__Supplied entries__:
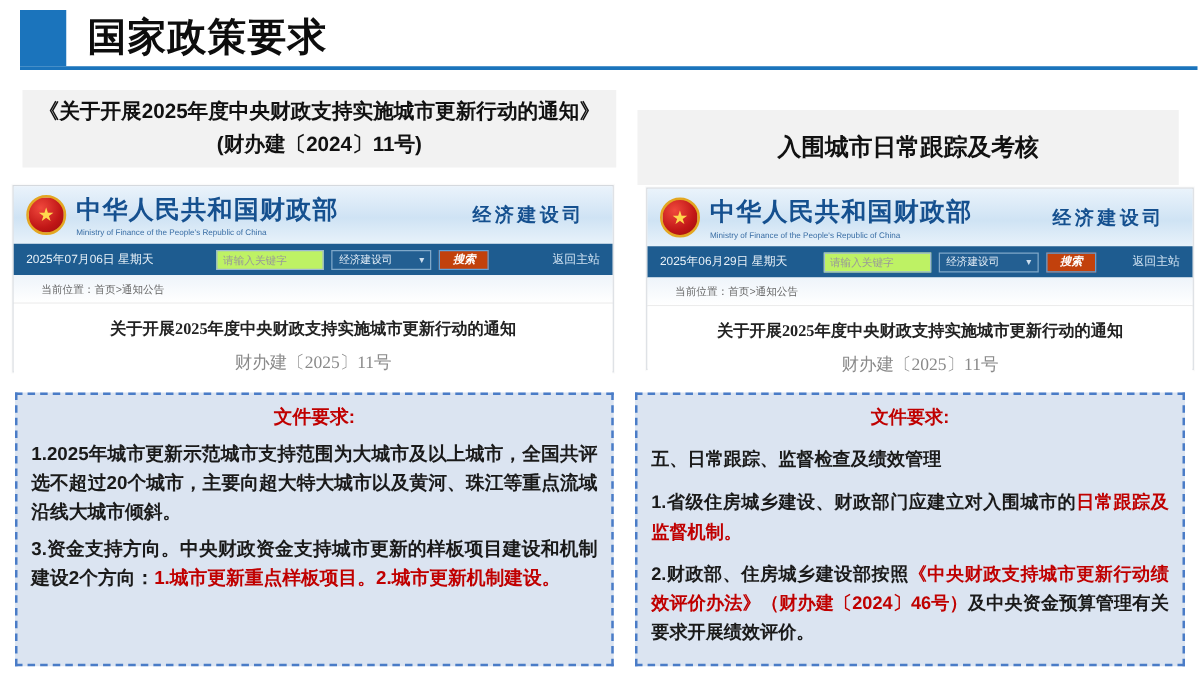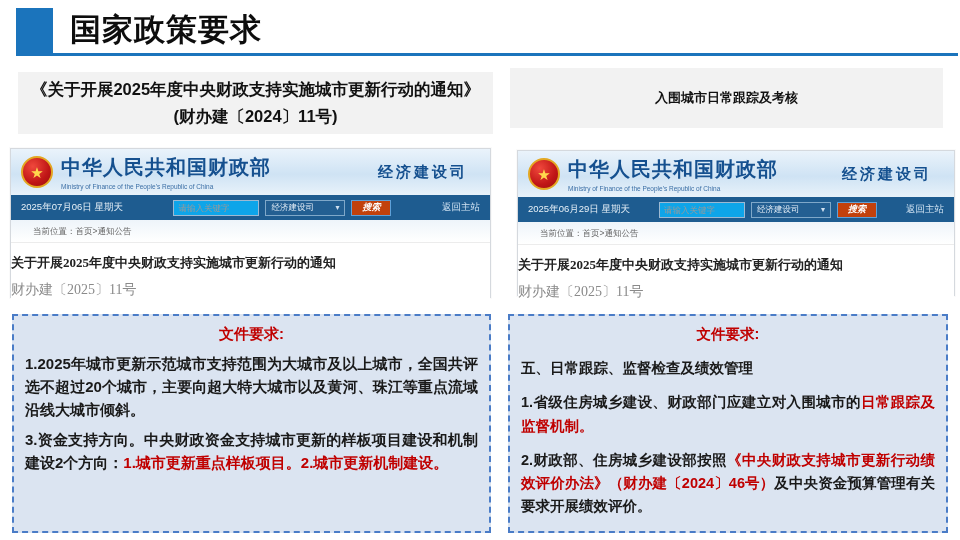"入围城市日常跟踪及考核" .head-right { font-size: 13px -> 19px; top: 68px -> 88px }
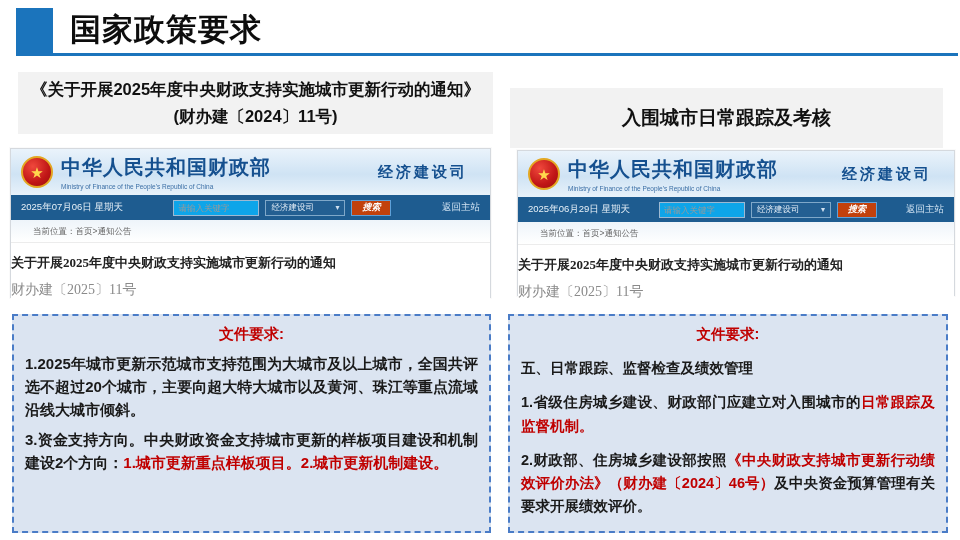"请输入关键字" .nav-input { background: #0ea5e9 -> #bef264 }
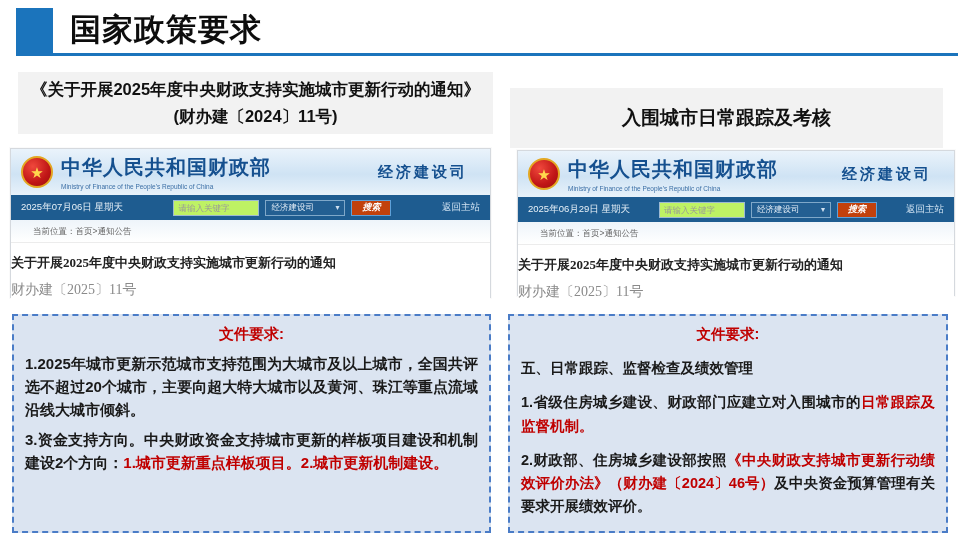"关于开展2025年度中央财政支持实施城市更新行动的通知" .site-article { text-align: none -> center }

==

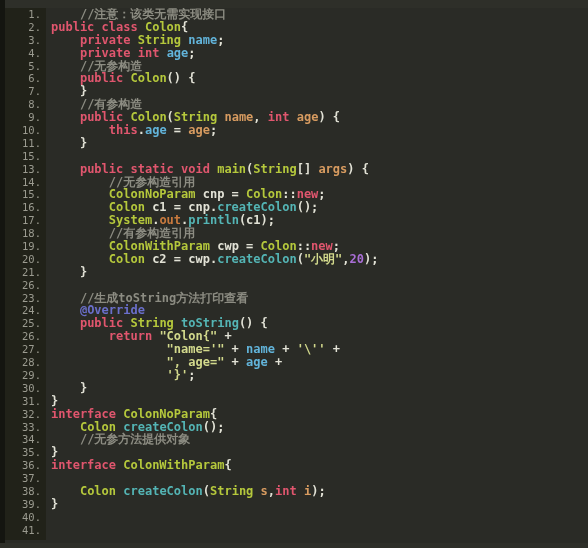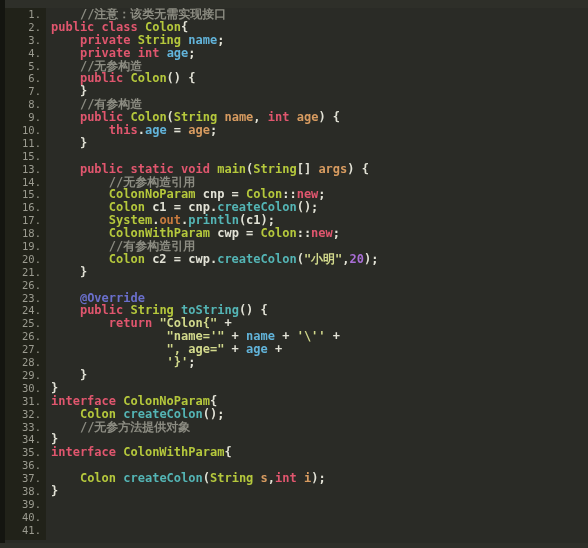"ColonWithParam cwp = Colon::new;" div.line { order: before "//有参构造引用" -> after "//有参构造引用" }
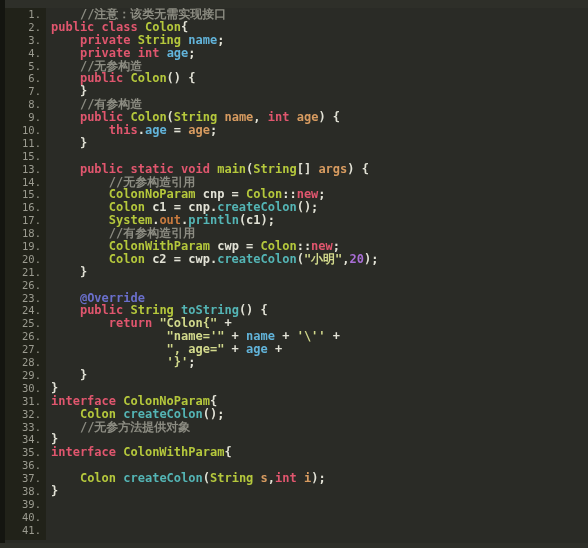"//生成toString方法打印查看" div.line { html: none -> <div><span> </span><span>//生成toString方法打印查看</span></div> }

__Exercise requirements__: The lines above from the line with "background: #0ea5e9 ->" through the line with "text-align: none ->" are to be given again word for word, with no pictures among them.

__Exercise response__:
"请输入关键字" .nav-input { background: #0ea5e9 -> #bef264 }
"关于开展2025年度中央财政支持实施城市更新行动的通知" .site-article { text-align: none -> center }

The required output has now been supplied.